Residui di monumenti, grandi pietre sospese a contatto con la corporeità voluttuosa dei dipinti, libri giganti da contemplare come simulacri di luoghi e epopee atemporali, per ribadire ancora una volta che la forza espressiva di Kiefer non lascia spazio ai margini, ai generi, alle dimensioni, alla storia stessa. Respira autonomamente anche l’installazione che accoglie il visitatore all’ingresso del piano terra: una vecchia macchina tipografica che sprigiona lingue di carta, vere e proprie tracce di una storia da riscrivere, reinventare, senza finalità commemorative, ma con un’energia vitale che contraddistingue l’opera del maestro tedesco anche quando guarda a momenti bui della civiltà, a luoghi ormai distrutti e conosciuti soltanto tramite antiche leggende tramandate per millenni da diverse civiltà. S’intravedono colonne, scale, vegetazioni lussureggianti che lasciano spazio a successive ricostruzioni, a metodi d’indagine che non prevedono di fornire una soluzione, un’interpretazione univoca.

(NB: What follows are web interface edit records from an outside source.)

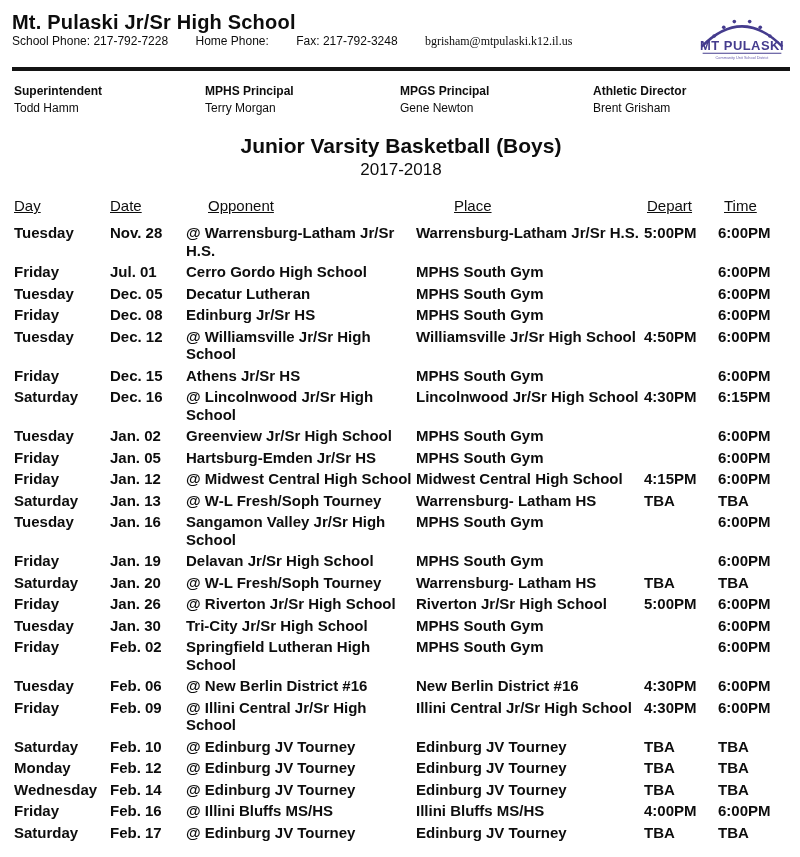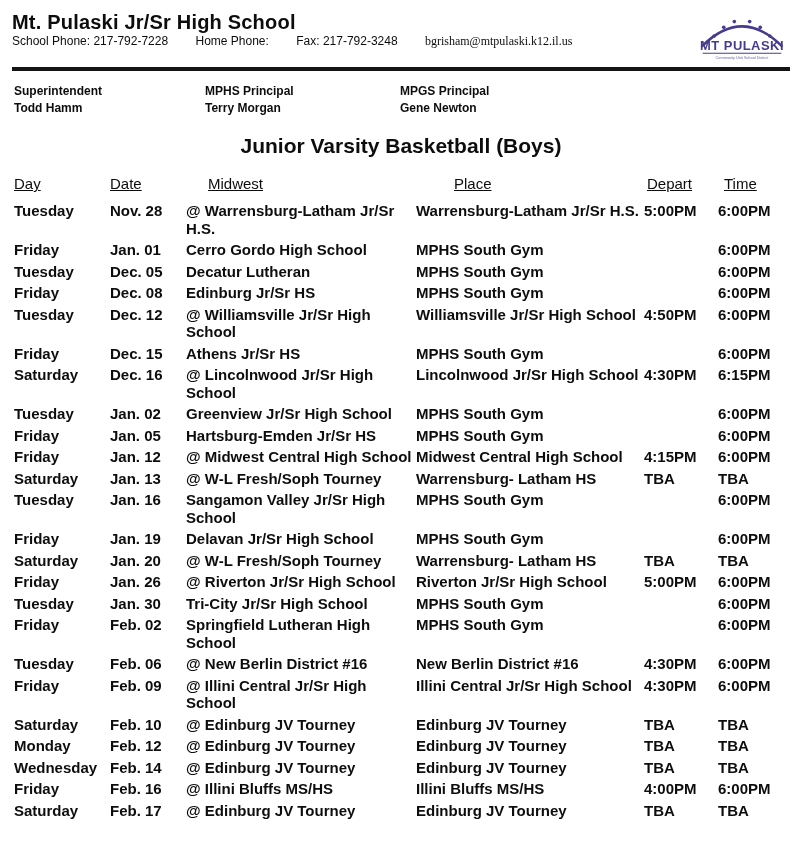--- a/index.html
+++ b/index.html
@@ -105,6 +105,10 @@
       <div class="staff-label">MPGS Principal</div>
       <div class="staff-name">Gene Newton</div>
     </div>
+    <div class="staff-col">
+      <div class="staff-label">Athletic Director</div>
+      <div class="staff-name">Brent Grisham</div>
+    </div>
   </div>
 
   <div class="doc-title">Junior Varsity Basketball (Boys)</div>

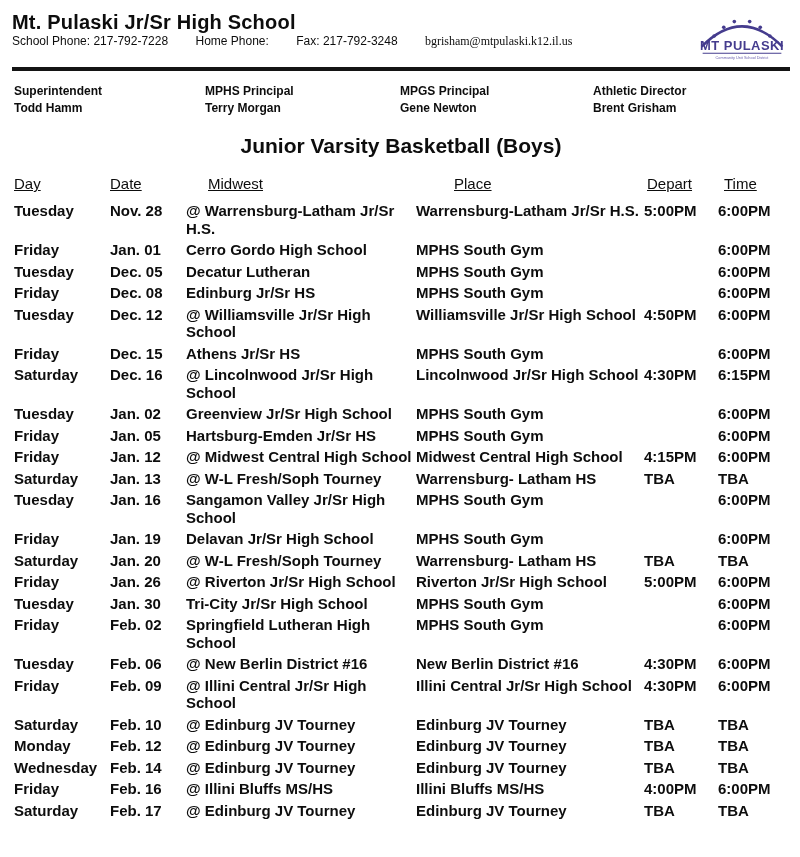--- a/index.html
+++ b/index.html
@@ -31,7 +31,7 @@
   .staff-col:nth-child(2) { width: 195px; }
   .staff-col:nth-child(3) { width: 193px; }
   .staff-label { font-size: 12px; line-height: 14px; font-weight: bold; }
-  .staff-name  { font-size: 12px; line-height: 14px; margin-top: 3px; font-weight: bold; }
+  .staff-name  { font-size: 12px; line-height: 14px; margin-top: 3px; }
 
   
   .doc-title  { margin-top: 18px; text-align: center; font-size: 21px; line-height: 26px; font-weight: bold; }

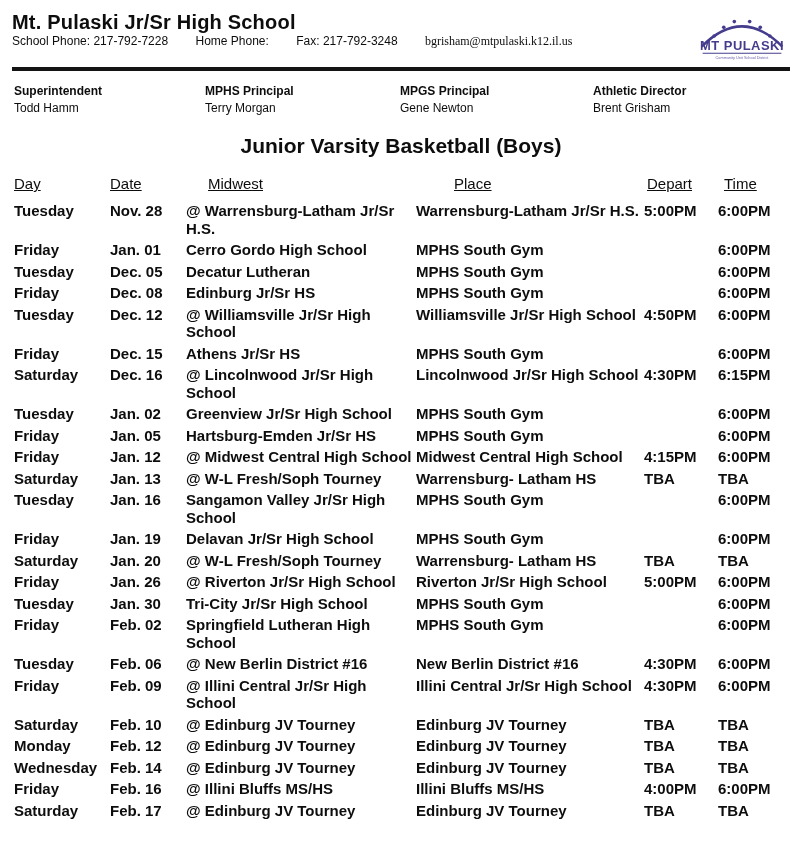--- a/index.html
+++ b/index.html
@@ -112,6 +112,7 @@
   </div>
 
   <div class="doc-title">Junior Varsity Basketball (Boys)</div>
+  <div class="doc-season">2017-2018</div>
 
   <table class="schedule">
     <colgroup>

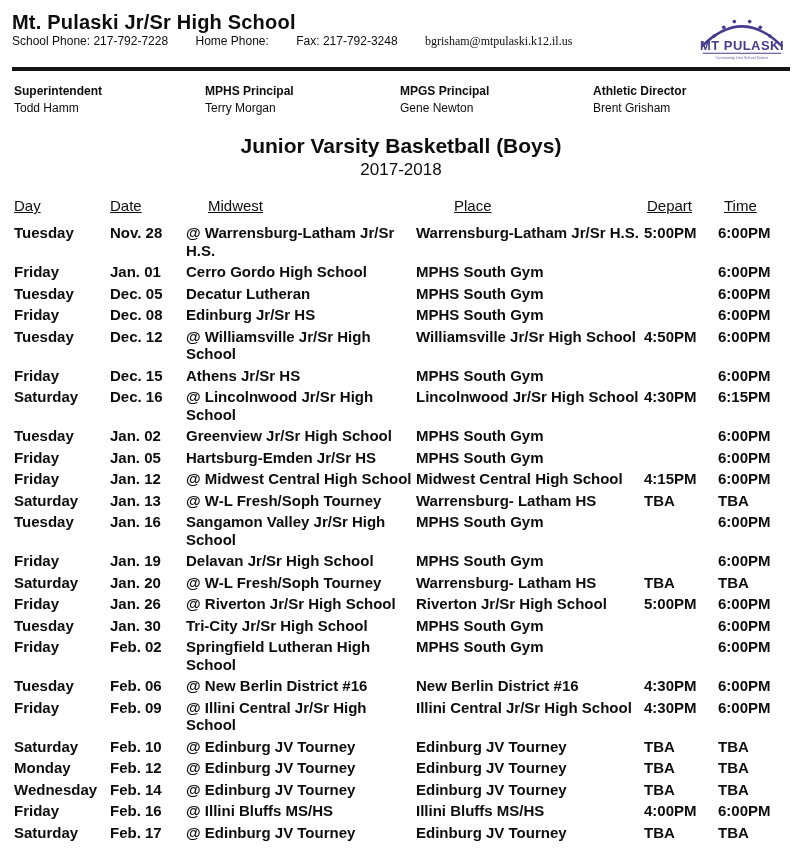--- a/index.html
+++ b/index.html
@@ -127,7 +127,7 @@
       <tr>
         <th class="h-day"><span>Day</span></th>
         <th class="h-date"><span>Date</span></th>
-        <th class="h-opp"><span>Midwest</span></th>
+        <th class="h-opp"><span>Opponent</span></th>
         <th class="h-place"><span>Place</span></th>
         <th class="h-depart"><span>Depart</span></th>
         <th class="h-time"><span>Time</span></th>

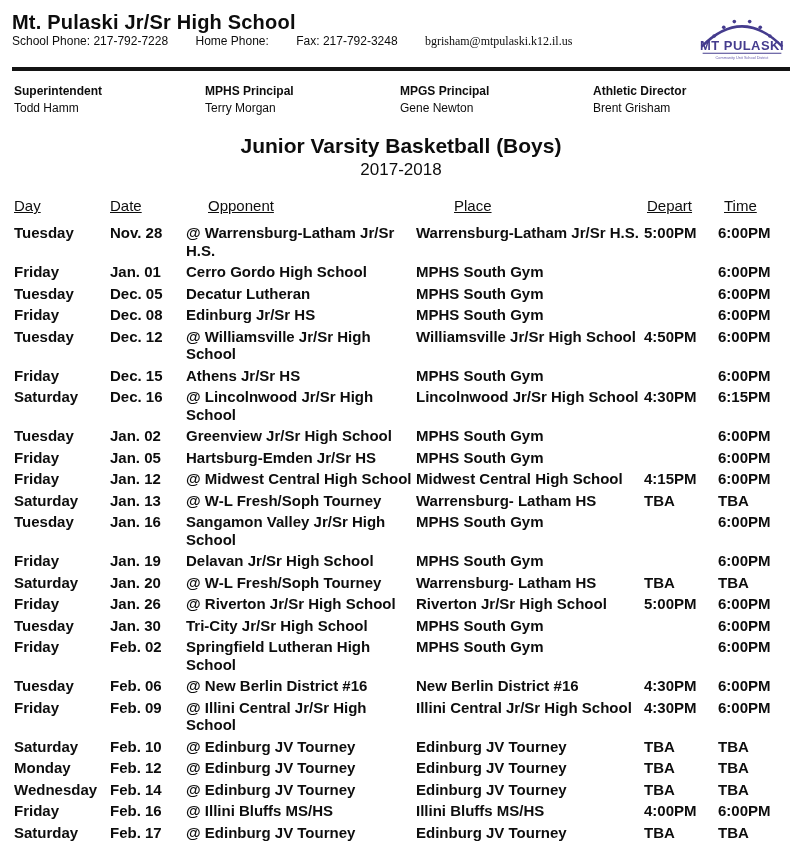--- a/index.html
+++ b/index.html
@@ -144,7 +144,7 @@
         </tr>
         <tr>
           <td>Friday</td>
-          <td>Jan. 01</td>
+          <td>Jul. 01</td>
           <td>Cerro Gordo High School</td>
           <td>MPHS South Gym</td>
           <td></td>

Ma se pensiamo a Milano in relazione all’opera del maestro tedesco – nato nel 1945 a Donaueschingen e residente a Parigi da qualche anno – e all’operatività della stessa Rumma, non possiamo non citare i Palazzi celesti, imponenti architetture che reclamano una contemplazione quieta in quell’altro stupefacente luogo della cultura artistica contemporanea che è l’Hangar Bicocca, dove sono proposti in permanenza dal 2004, anno di fondazione dello spazio espositivo.